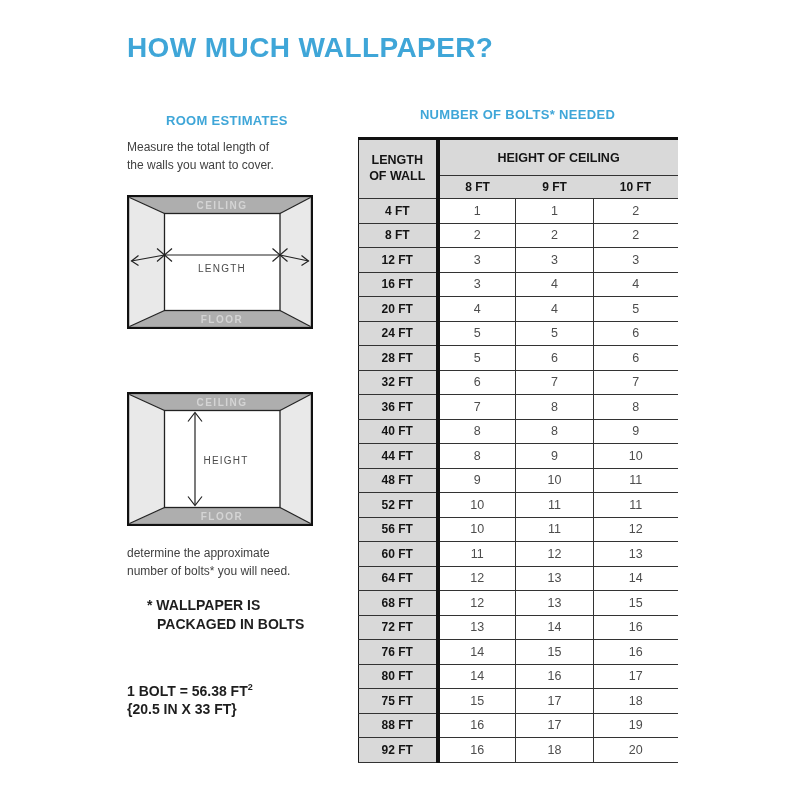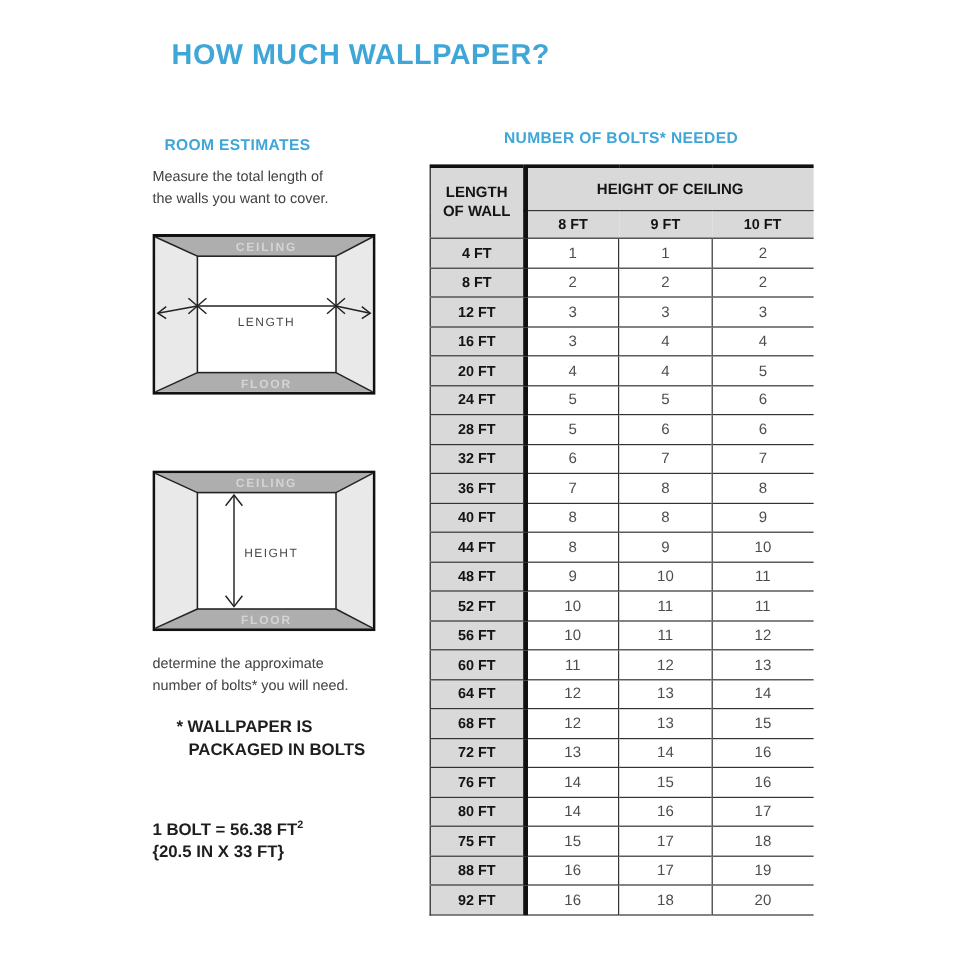"HOW MUCH WALLPAPER?" .page-title { font-size: 24px -> 28px; margin-left: 16px -> none }
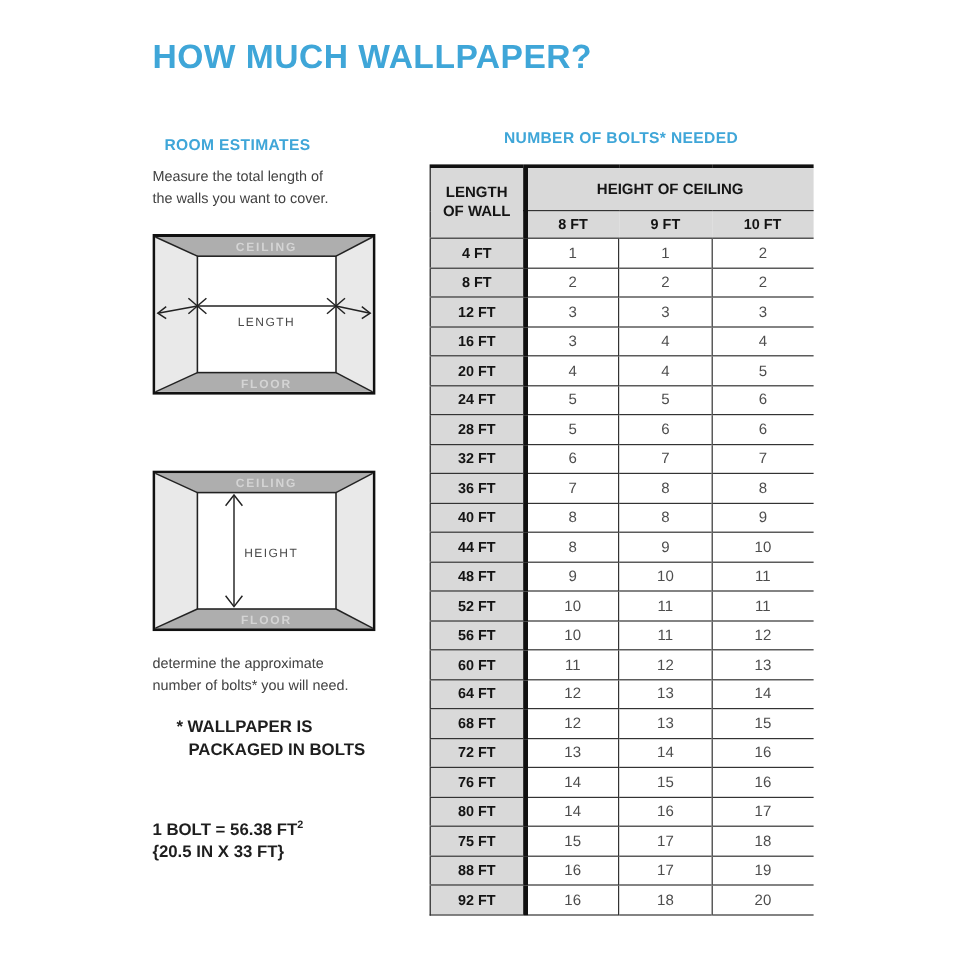"ROOM ESTIMATES" .heading-left { left: 109px -> 138px }
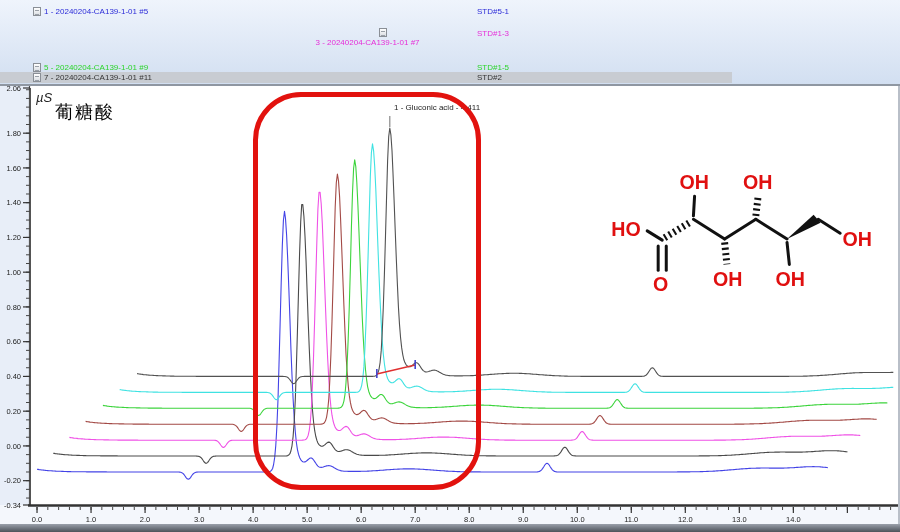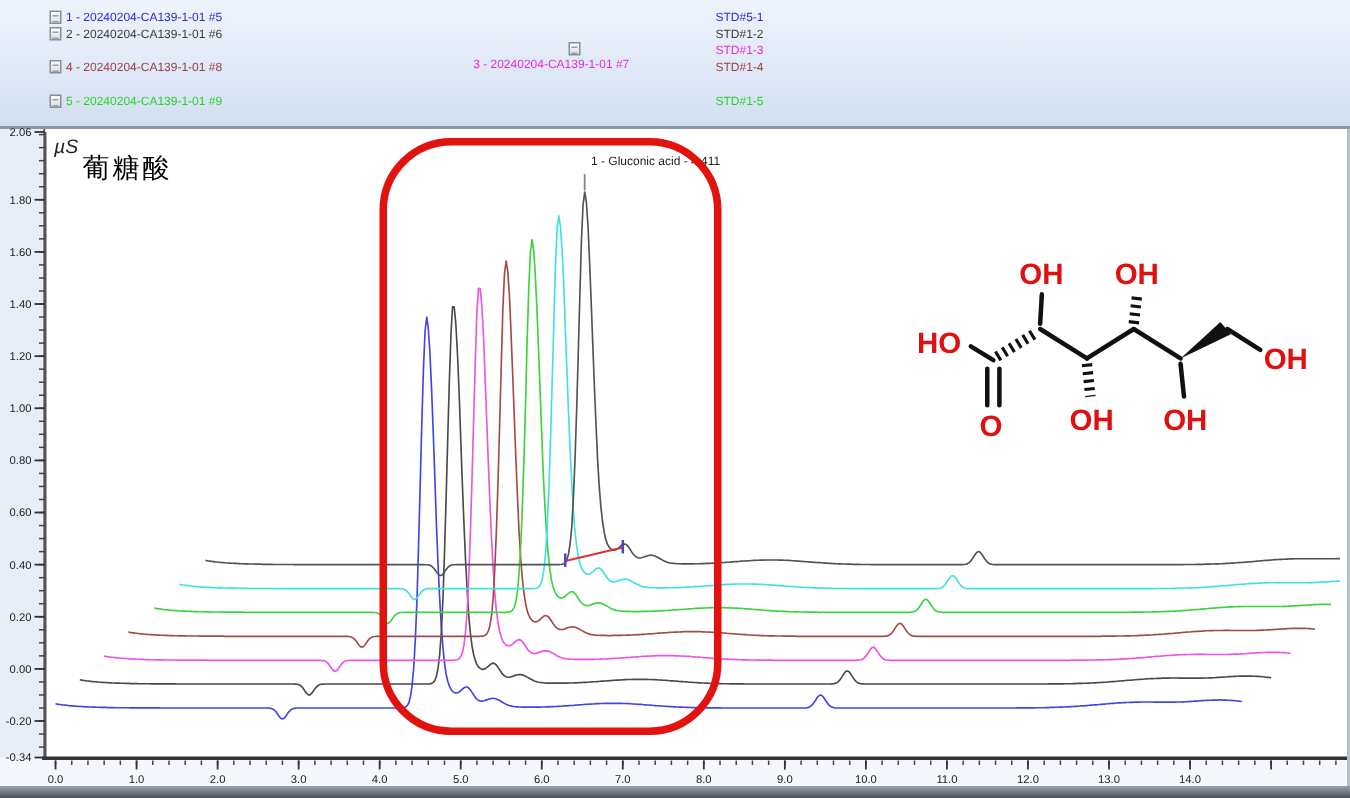"2 - 20240204-CA139-1-01 #6" div.lrow { html: <div> <span></span> <span>2 - 20240204-CA139-1-01 #6</span> <span>STD#1-2</span> </div> -> none }
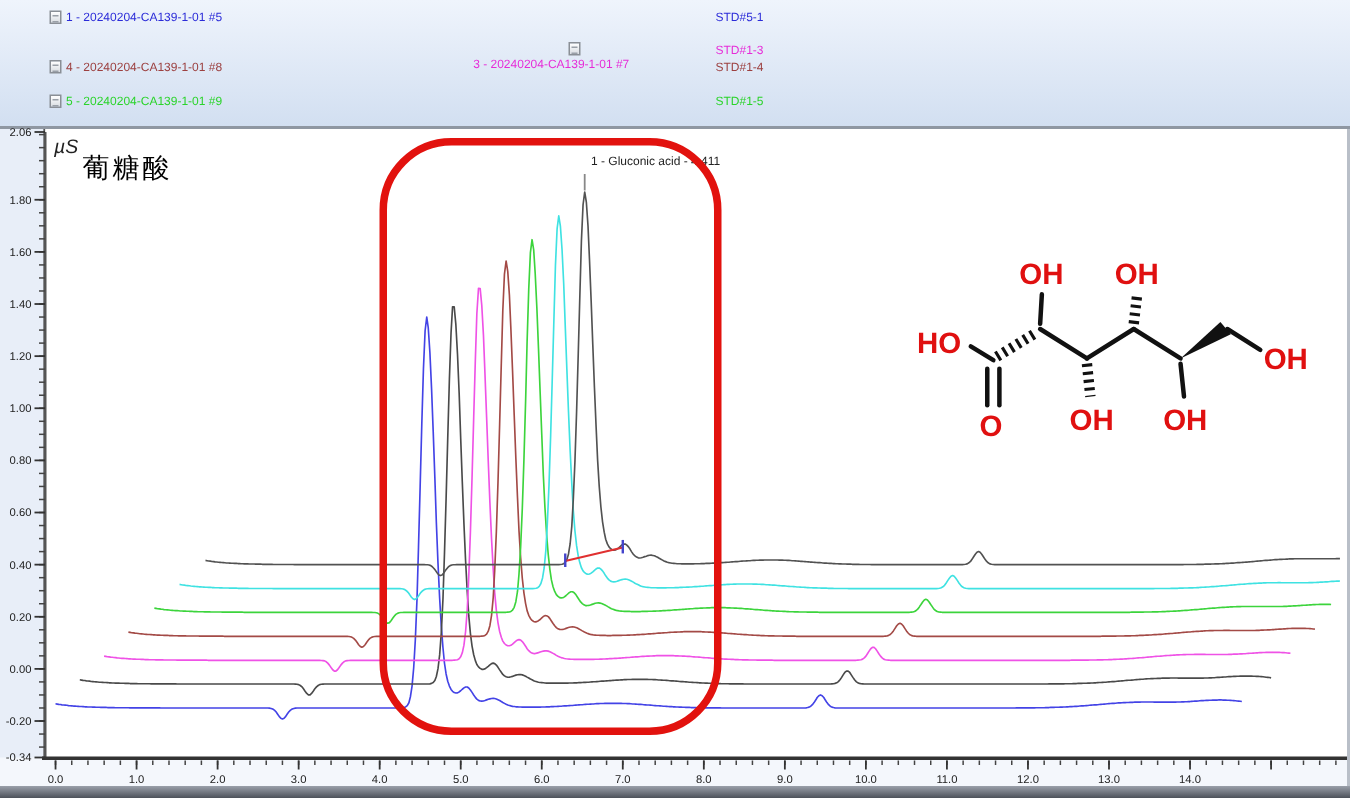"4 - 20240204-CA139-1-01 #8" div.lrow { html: <div> <span></span> <span>4 - 20240204-CA139-1-01 #8</span> <span>STD#1-4</span> </div> -> none }
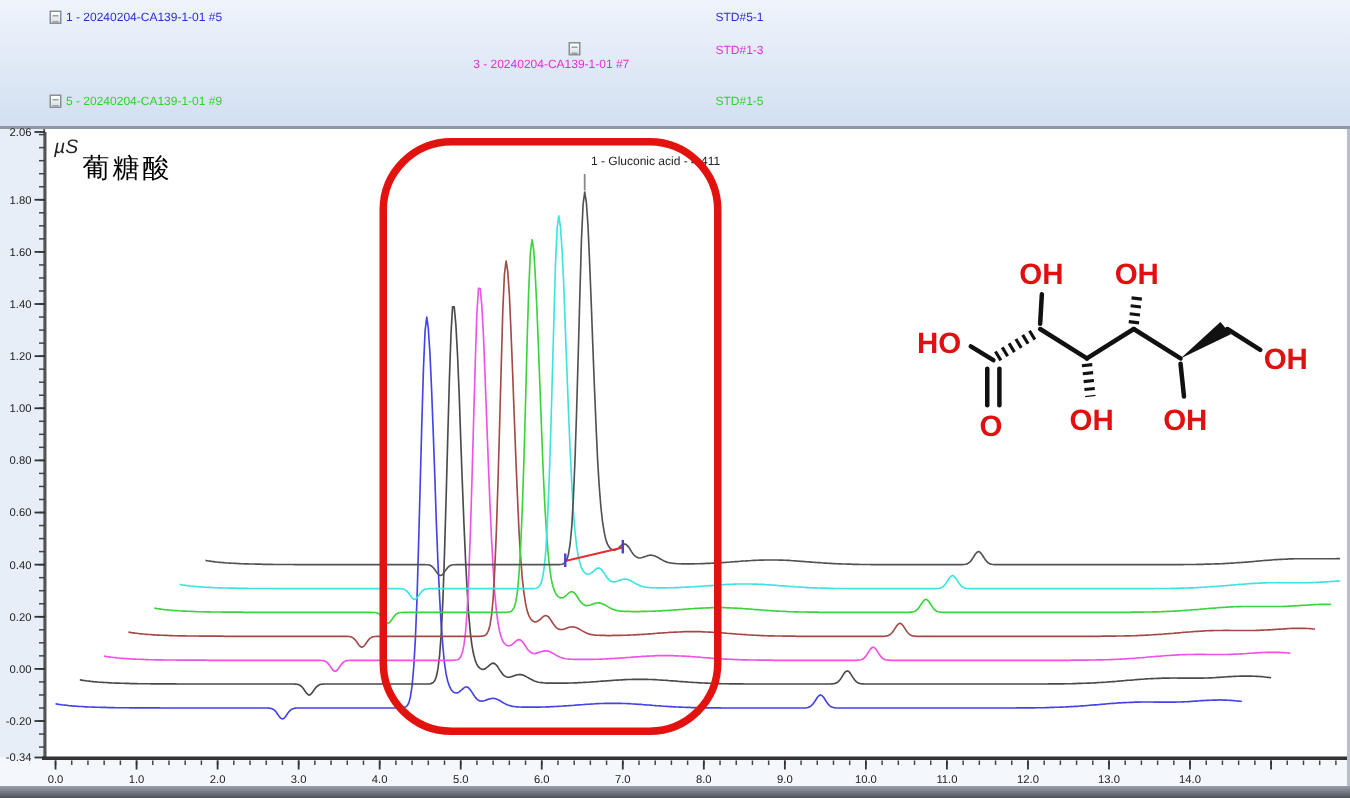"7 - 20240204-CA139-1-01 #11" div.lrow { html: none -> <div> <span></span> <span>7 - 20240204-CA139-1-01 #11</span> <span>STD#2</span> </div> }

++++++++

(Exercise description)
Your task is to write out, exactly and without pictures, only the lines from the one holding "<div> <span></span> <span>4" to the last line of the data.

(Answer space)
"4 - 20240204-CA139-1-01 #8" div.lrow { html: <div> <span></span> <span>4 - 20240204-CA139-1-01 #8</span> <span>STD#1-4</span> </div> -> none }
"7 - 20240204-CA139-1-01 #11" div.lrow { html: none -> <div> <span></span> <span>7 - 20240204-CA139-1-01 #11</span> <span>STD#2</span> </div> }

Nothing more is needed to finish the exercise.